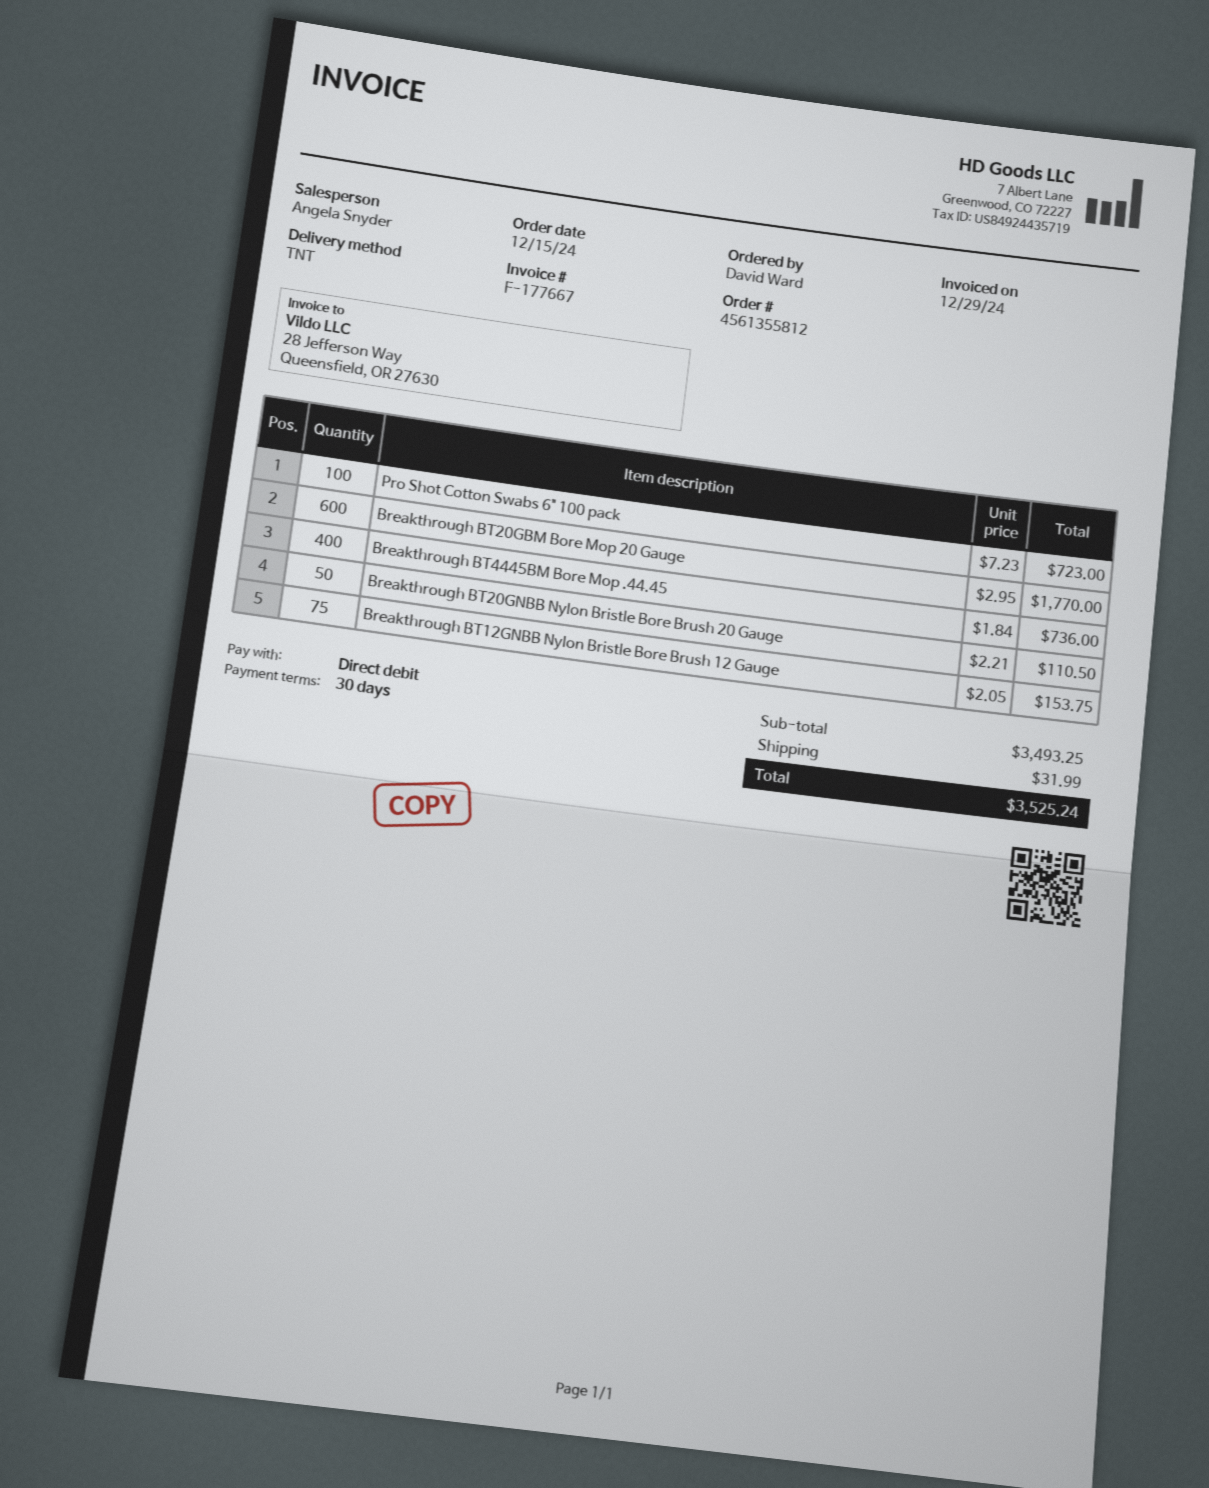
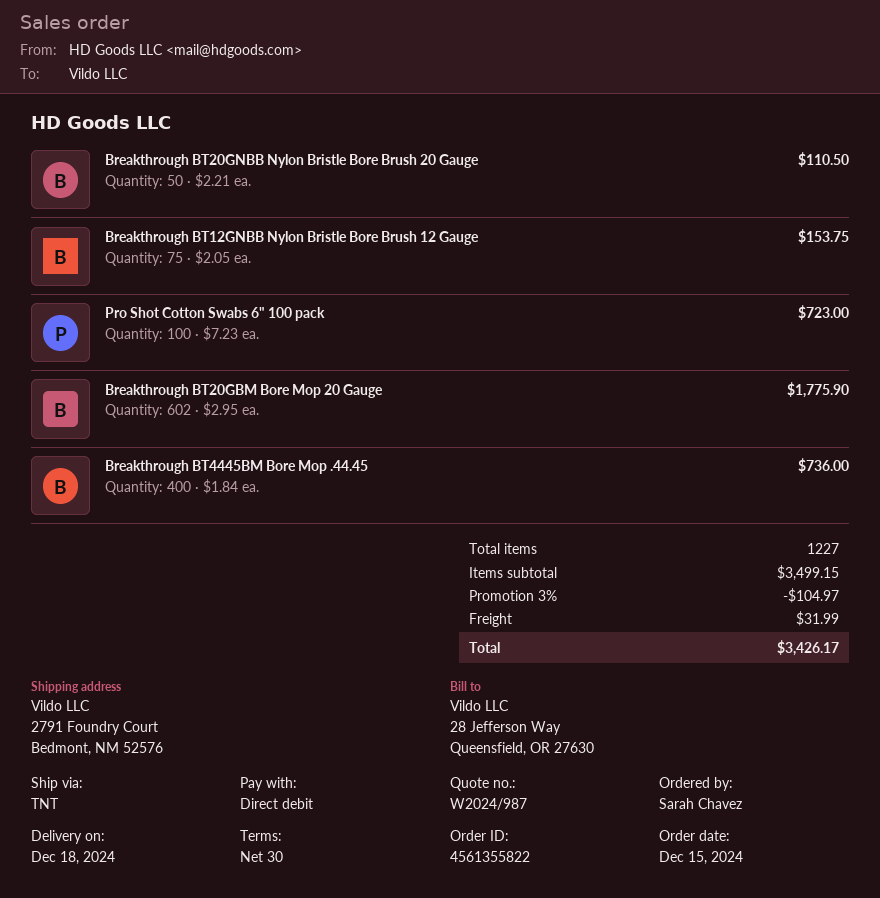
order number: 4561355812 -> 4561355822
ordered by: David Ward -> Sarah Chavez
Breakthrough BT20GBM Bore Mop 20 Gauge: 600 x 2.95 = 1770.00 -> 602 x 2.95 = 1775.90
subtotal: 3493.25 -> 3499.15
discount: none -> 3% = 104.97
total: 3525.24 -> 3426.17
────────────────────────────────────────
The listing above must be retyped word for word, without the pictures.

WRITTEN RESPONSE
order number: 4561355812 -> 4561355822
ordered by: David Ward -> Sarah Chavez
Breakthrough BT20GBM Bore Mop 20 Gauge: 600 x 2.95 = 1770.00 -> 602 x 2.95 = 1775.90
subtotal: 3493.25 -> 3499.15
discount: none -> 3% = 104.97
total: 3525.24 -> 3426.17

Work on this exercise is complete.